The Estorick Collection was founded by the American sociologist and writer Eric Estorick (1913–1993), who began to collect art when he moved to England after the Second World War. Estorick and his German-born English wife Salome (1920–1989) discovered Umberto Boccioni's book Futurist Painting and Sculpture (1914) while they were on their honeymoon in 1947. Before the end of their trip they visited the erstwhile Futurist Mario Sironi in Milan and bought most of the contents of his studio, including hundreds of drawings. They built up the collection mainly between 1953 and 1958. The collection was shown in several temporary exhibitions, including one at the Tate Gallery in London in 1956, and the key works were on long-term loan to the Tate from 1966 to 1975. The Estoricks rejected offers to purchase their collection from the Italian government and museums in the United States and Israel. Six months prior to his death Eric Estorick set up the Eric and Salome Estorick Foundation, to which he donated all his Italian works.

The Estorick Collection moved to its current premises in Northampton Lodge, previously the home and office of Sir Basil Spence, the British architect, a converted Grade II-listed Georgian house, in 1998. The project was supported by a grant from the Heritage Lottery Fund.
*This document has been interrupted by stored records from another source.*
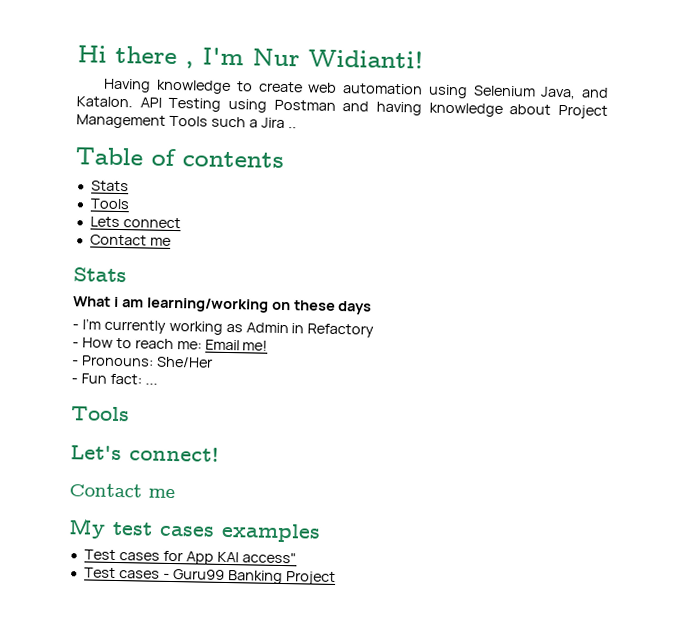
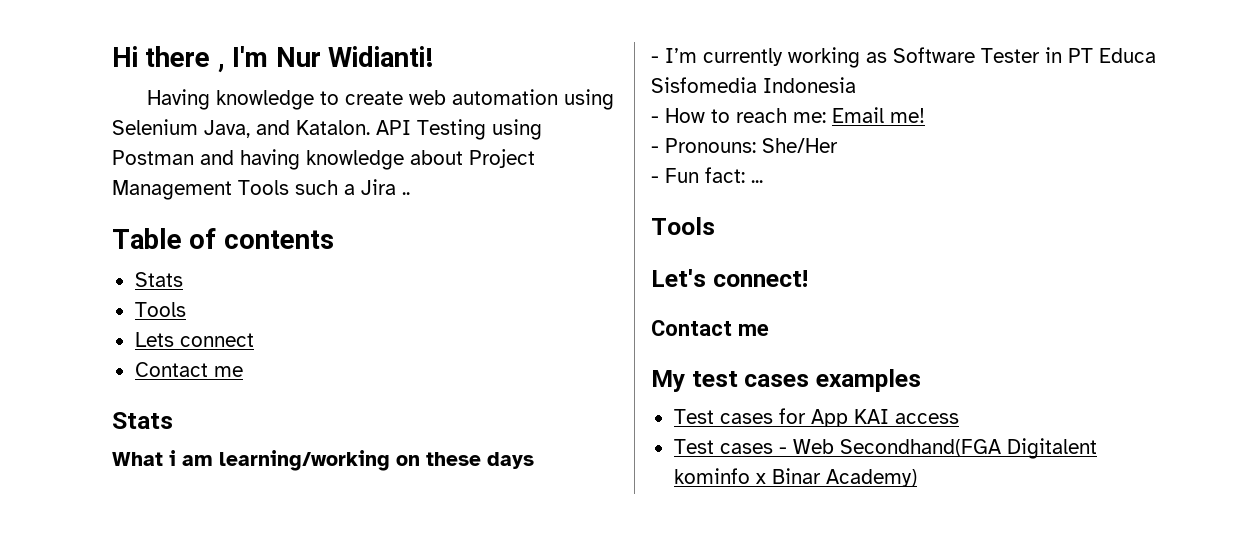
- - I’m currently working as Admin in Refactory
+ - I’m currently working as Software Tester in PT Educa Sisfomedia Indonesia
- Test cases for App KAI access"
+ Test cases for App KAI access
- Test cases - Guru99 Banking Project
+ Test cases - Web Secondhand(FGA Digitalent kominfo x Binar Academy)

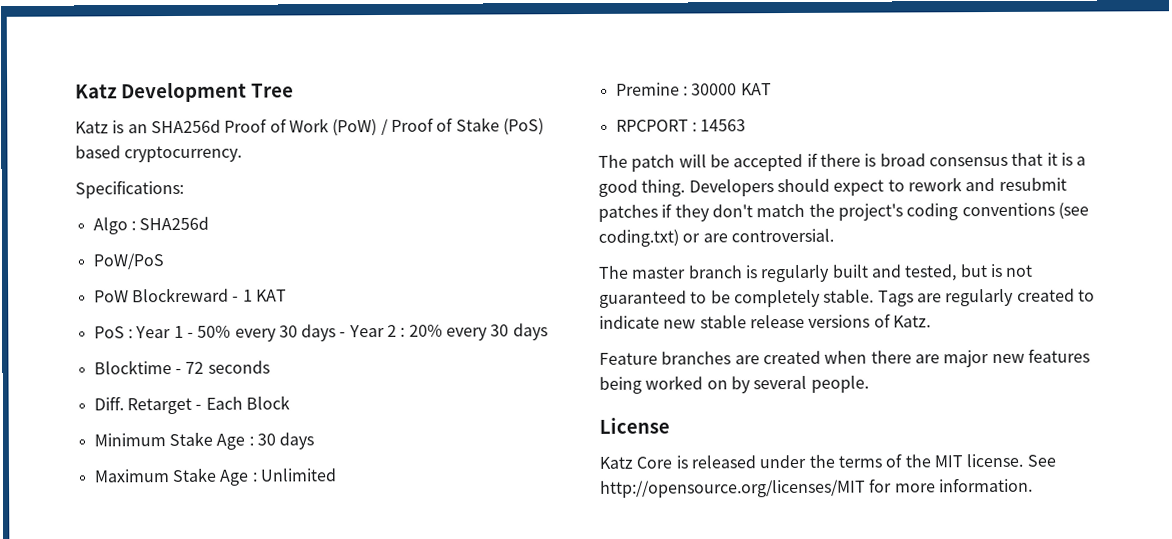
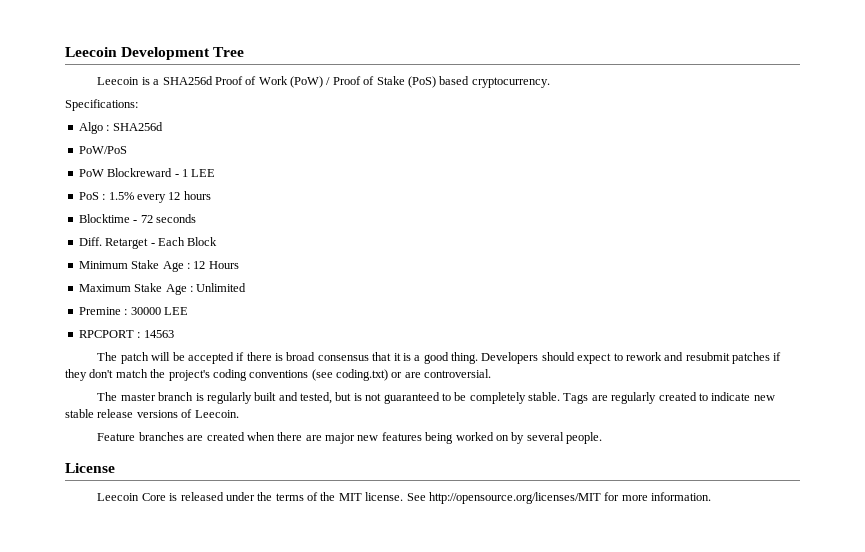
- Katz Development Tree
+ Leecoin Development Tree
- Katz is an SHA256d Proof of Work (PoW) / Proof of Stake (PoS) based cryptocurrency.
+ Leecoin is a SHA256d Proof of Work (PoW) / Proof of Stake (PoS) based cryptocurrency.
- PoW Blockreward - 1 KAT
+ PoW Blockreward - 1 LEE
- PoS : Year 1 - 50% every 30 days - Year 2 : 20% every 30 days
+ PoS : 1.5% every 12 hours
- Minimum Stake Age : 30 days
+ Minimum Stake Age : 12 Hours
- Premine : 30000 KAT
+ Premine : 30000 LEE
- Tags are regularly created to indicate new stable release versions of Katz.
+ Tags are regularly created to indicate new stable release versions of Leecoin.
- Katz Core is released under the terms of the MIT license.
+ Leecoin Core is released under the terms of the MIT license.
The core of the collection is its Futurist works, but it also includes figurative art and sculpture dating from 1890 to the 1950s. It features paintings by Futurism's main protagonists: Giacomo Balla, Umberto Boccioni, Carlo Carrà, Gino Severini, Luigi Russolo and Ardengo Soffici, and works by Giorgio de Chirico, Amedeo Modigliani, Giorgio Morandi, Mario Sironi and Marino Marini. In addition to the main displays from the permanent collection, the Estorick Collection organises temporary exhibitions.